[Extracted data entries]
++++++++++

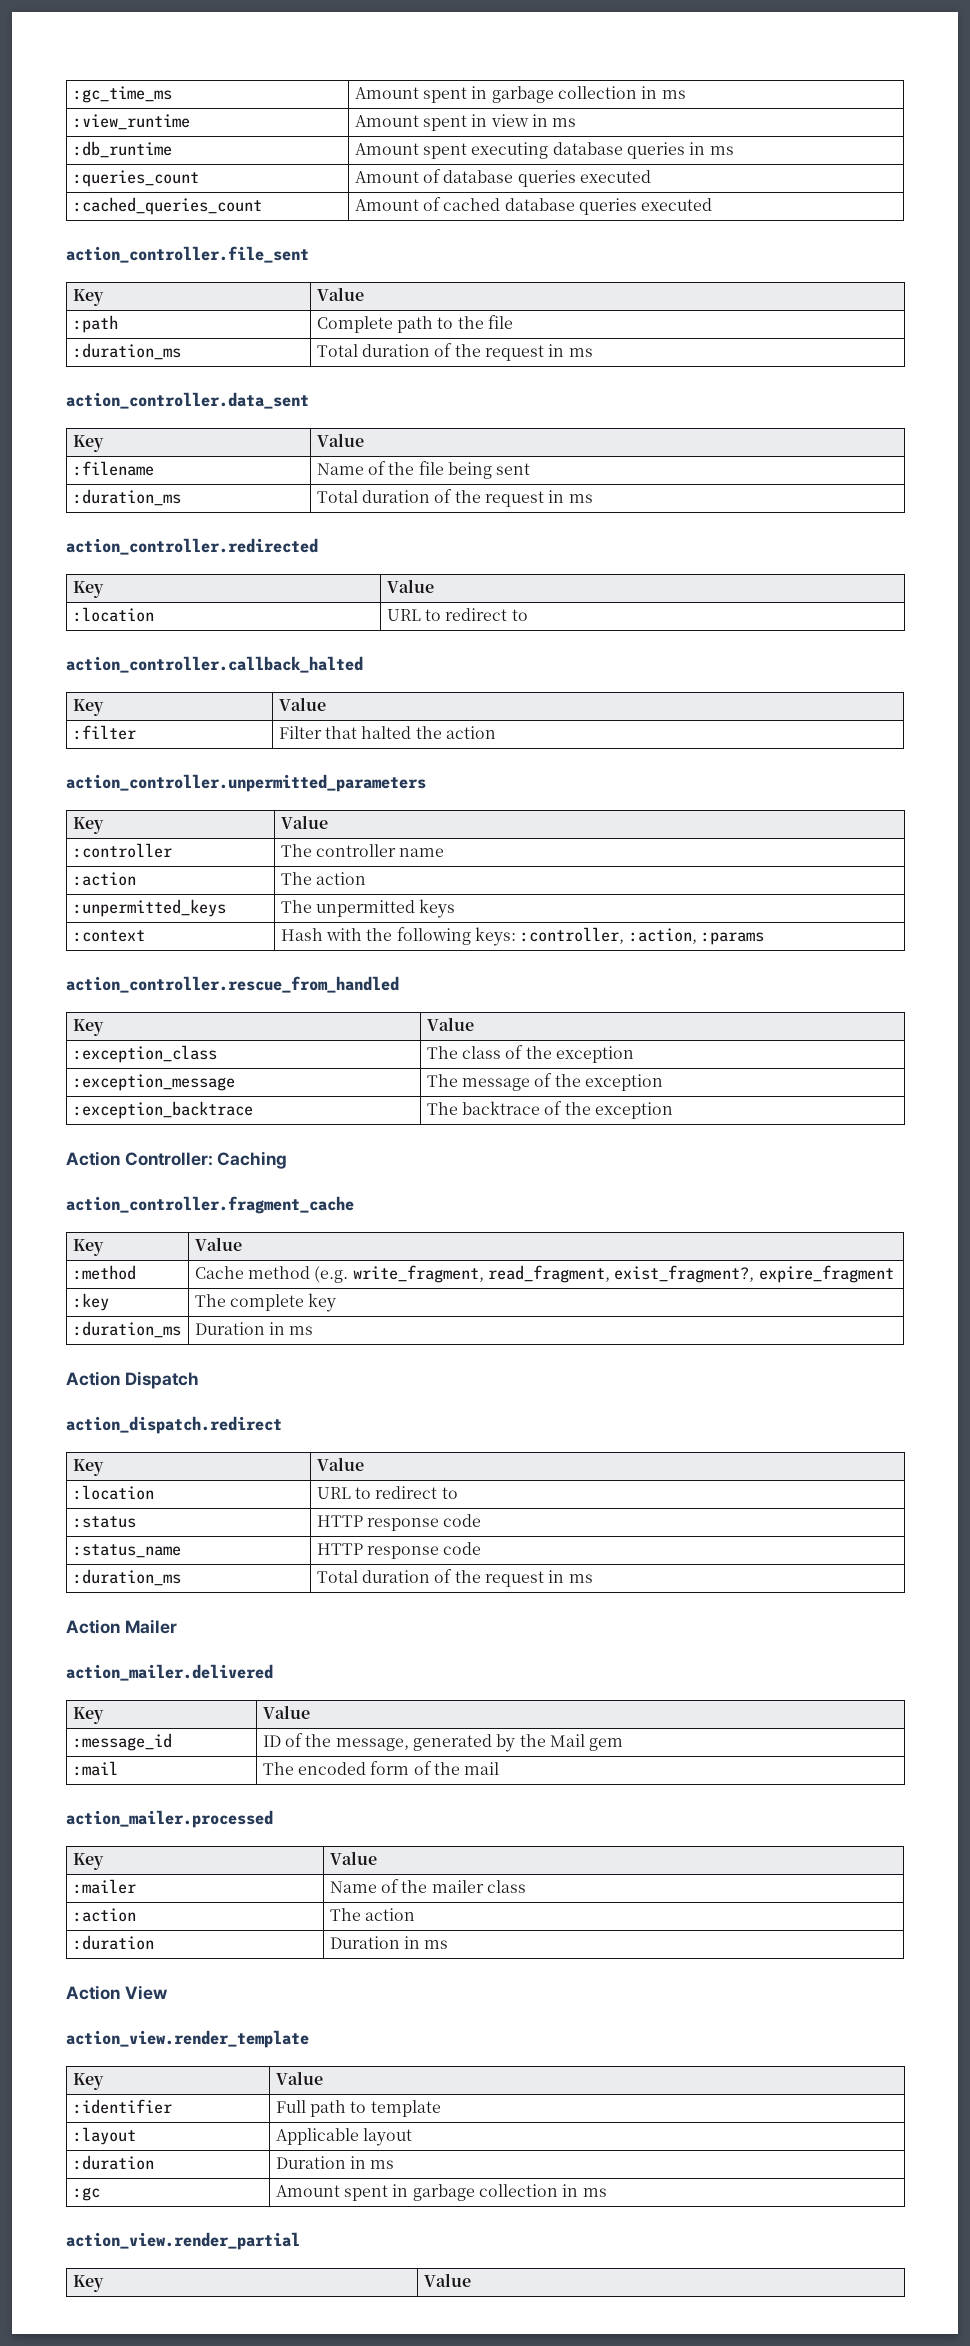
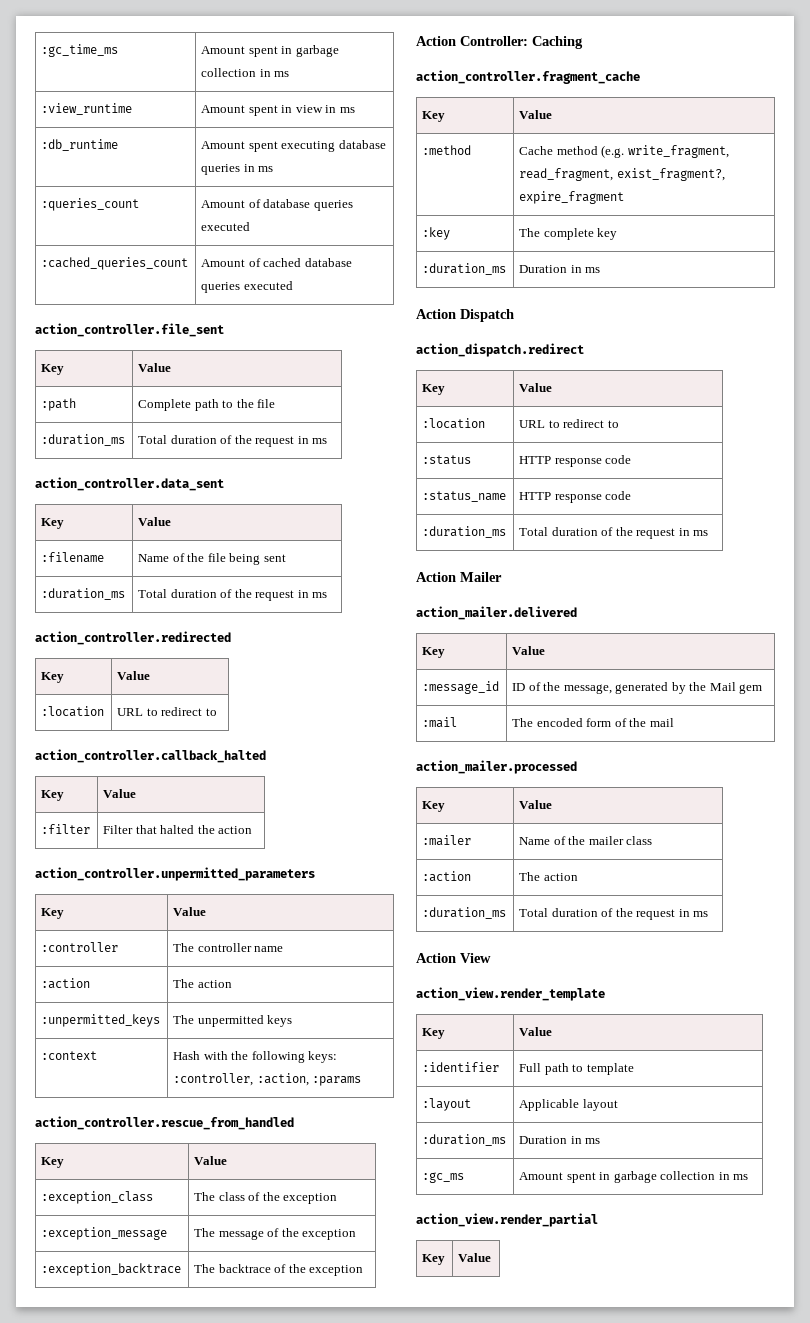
  :mailer | Name of the mailer class
  :action | The action
- :duration | Duration in ms
+ :duration_ms | Total duration of the request in ms
  :layout | Applicable layout
- :duration | Duration in ms
- :gc | Amount spent in garbage collection in ms
+ :duration_ms | Duration in ms
+ :gc_ms | Amount spent in garbage collection in ms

++++++++++

How to complete this task:
Copy every line of the records exactly as it is written, but not the pictures.

Answer box:
  :mailer | Name of the mailer class
  :action | The action
- :duration | Duration in ms
+ :duration_ms | Total duration of the request in ms
  :layout | Applicable layout
- :duration | Duration in ms
- :gc | Amount spent in garbage collection in ms
+ :duration_ms | Duration in ms
+ :gc_ms | Amount spent in garbage collection in ms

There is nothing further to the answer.